Segment Start: Data section

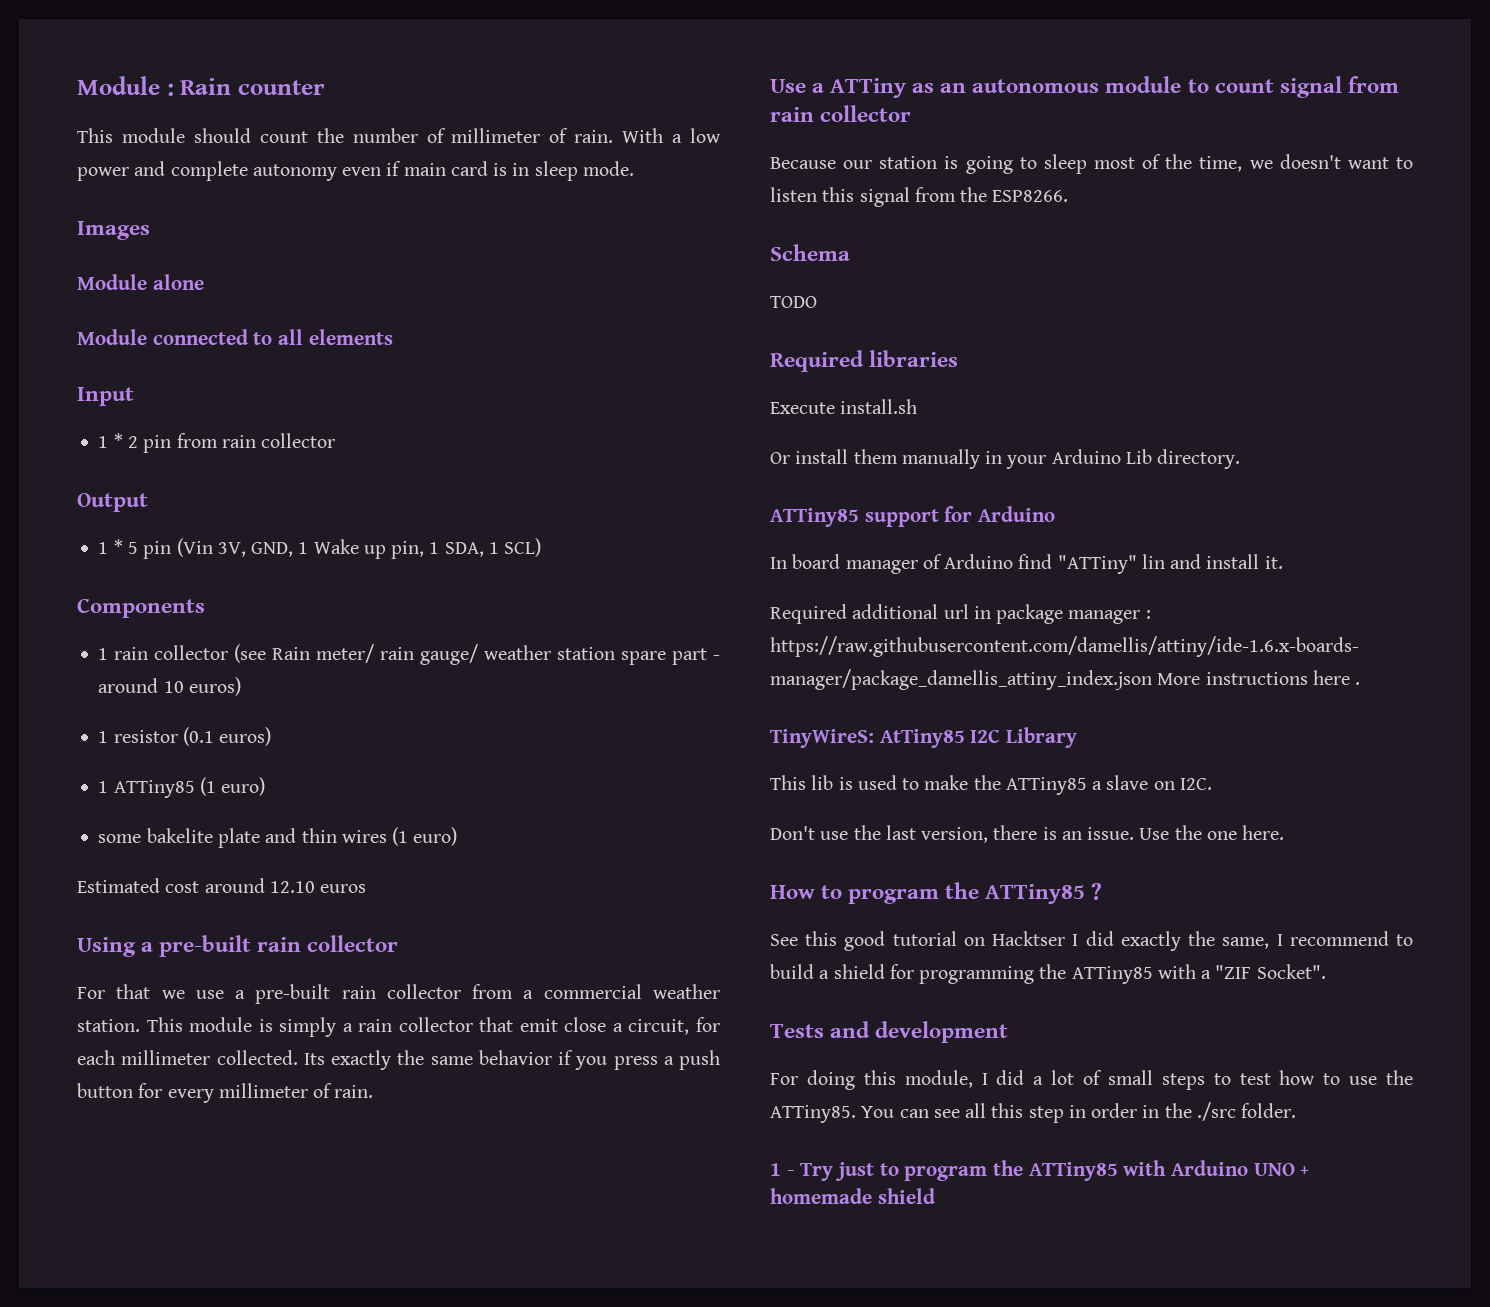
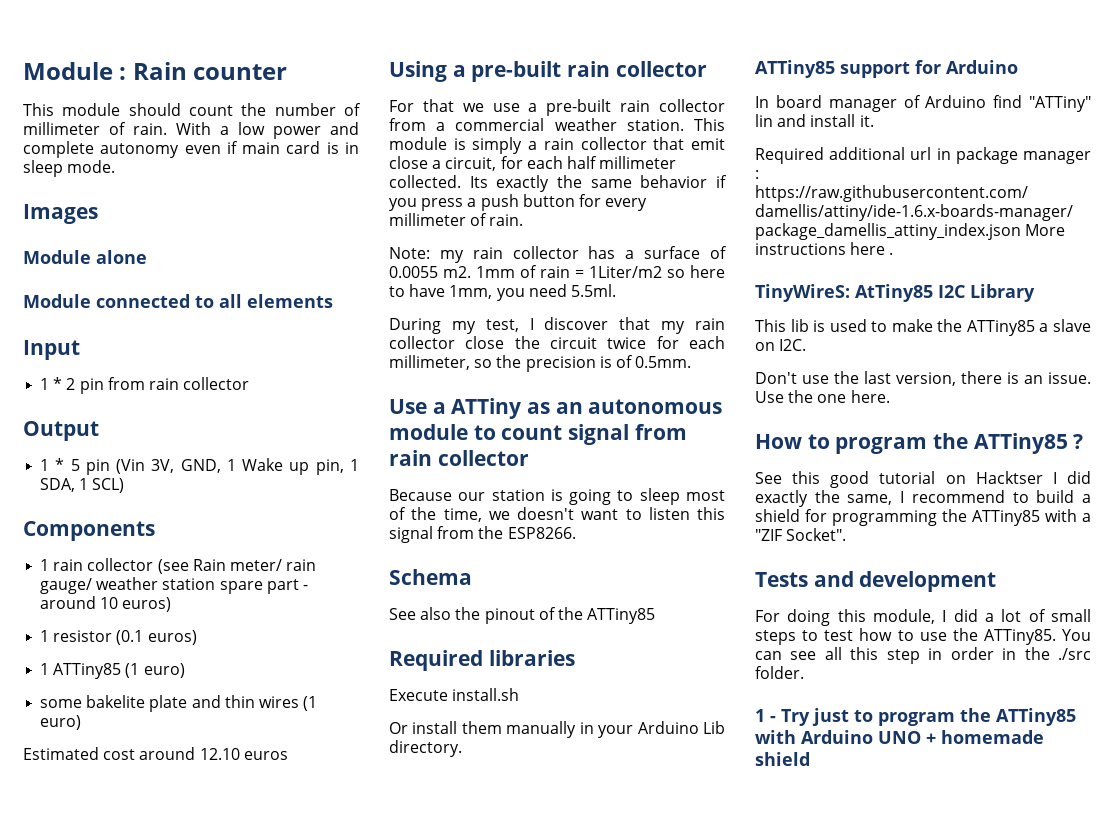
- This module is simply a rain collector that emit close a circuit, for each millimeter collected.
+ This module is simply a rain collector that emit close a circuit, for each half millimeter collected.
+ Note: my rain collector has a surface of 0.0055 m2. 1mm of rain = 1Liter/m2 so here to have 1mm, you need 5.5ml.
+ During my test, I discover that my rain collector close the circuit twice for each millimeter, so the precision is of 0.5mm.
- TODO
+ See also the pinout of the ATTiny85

Segment End: Data section

What this task involves =>
Please find all lines of the entries that hold the string "emit" and copy them.

Your response =>
- This module is simply a rain collector that emit close a circuit, for each millimeter collected.
+ This module is simply a rain collector that emit close a circuit, for each half millimeter collected.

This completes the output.